Things Fall Apart
Well now…I must say, I’m a bit shocked. My comfortable certainties are all upset, what I thought I knew is sous rature, my binary oppositions are problematized, and things are just generally messed up. If the trendiest of trendy hippest of hippy French philosophers doesn’t like Seinfeld, well–well why bother, that’s all.
Earlier on in the film, an interviewer from South African television chooses to open her questions with a reference to Seinfeld : does Professor Derrida see any affinities between his thought and this ironic, situation comedy? Derrida’s eyes narrow. “Deconstruction as I understand it doesn’t produce any sit-com,” he says in English, audibly putting the last words into pointed italics. “Stop watching sit-com. And do your homework. And read.”

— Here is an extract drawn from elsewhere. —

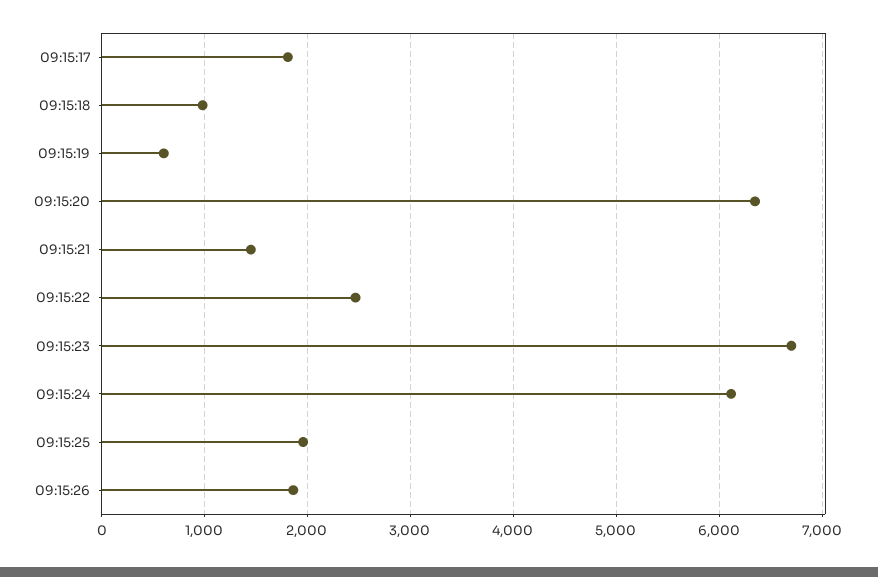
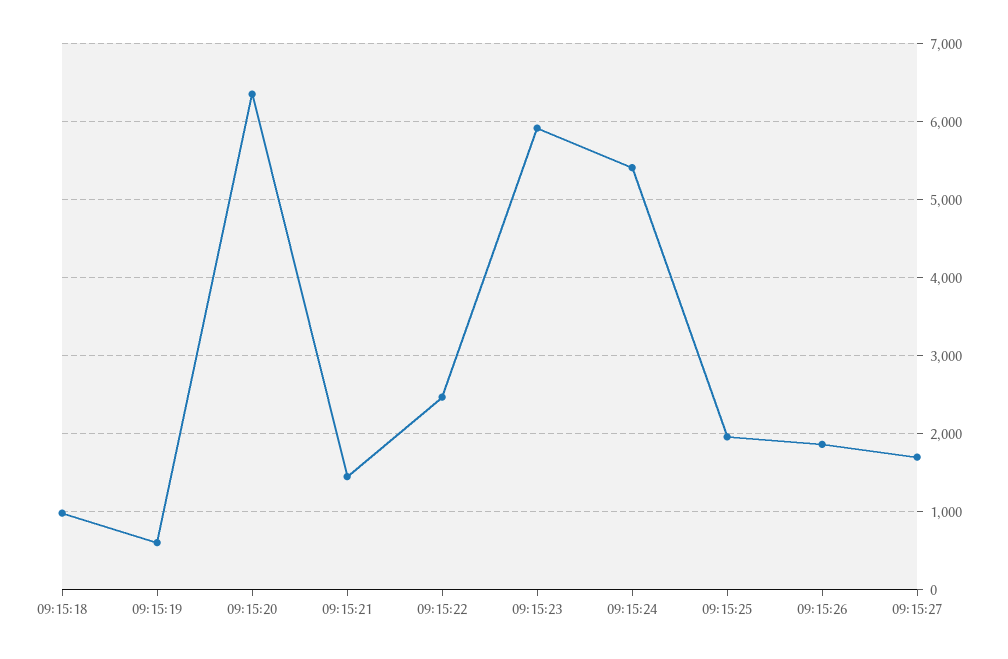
09:15:17: 1800 -> none
09:15:23: 6700 -> 5900
09:15:24: 6100 -> 5400
09:15:27: none -> 1700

Read? Read? Can he be serious? Read instead of watching television? Do our homework instead of just sitting around being knowing? What the hell kind of injunction is that? What’s the matter with the guy? Has he come over all elitist and bourgeois and logocentric in his old age or what? And what’s with the scorn for darling sit-com? What’s up with that, huh? Sit-com is, like, the art form of the 21st century, doesn’t he know that? I think he needs to get out of Paris and smell the coffee.
Funny stuff! These things always make me laugh but this one especially. Your binary oppositions are all messed up. I know the feeling!
Derrida, being clearly out of character, seems to have muddied the ‘French philosopher’ oxymoron with that remark, yet strangely he also seems to be right about sitcoms. Why watch sitcoms when the ‘reality TV’ that has evolved is surely an improvement?
“For anyone who has ever tried to sweat their way through one of the philosopher’s books…”
Trying to ‘sweat one’s way through’ Derrida is a mistake. One should read his texts like watching a sitcom; be disinterested, let the laugh-tracks do the rest…
“…all this personal trivia soon becomes weirdly fascinating.”
Oops, don’t you mean ‘all this personal fascination becomes weirdly trivial’?
Or perhaps all this fascinating weirdness becomes trivially personal?
Maybe the answer is neither sitcoms nor reality tv but soaps? Could that be the solution?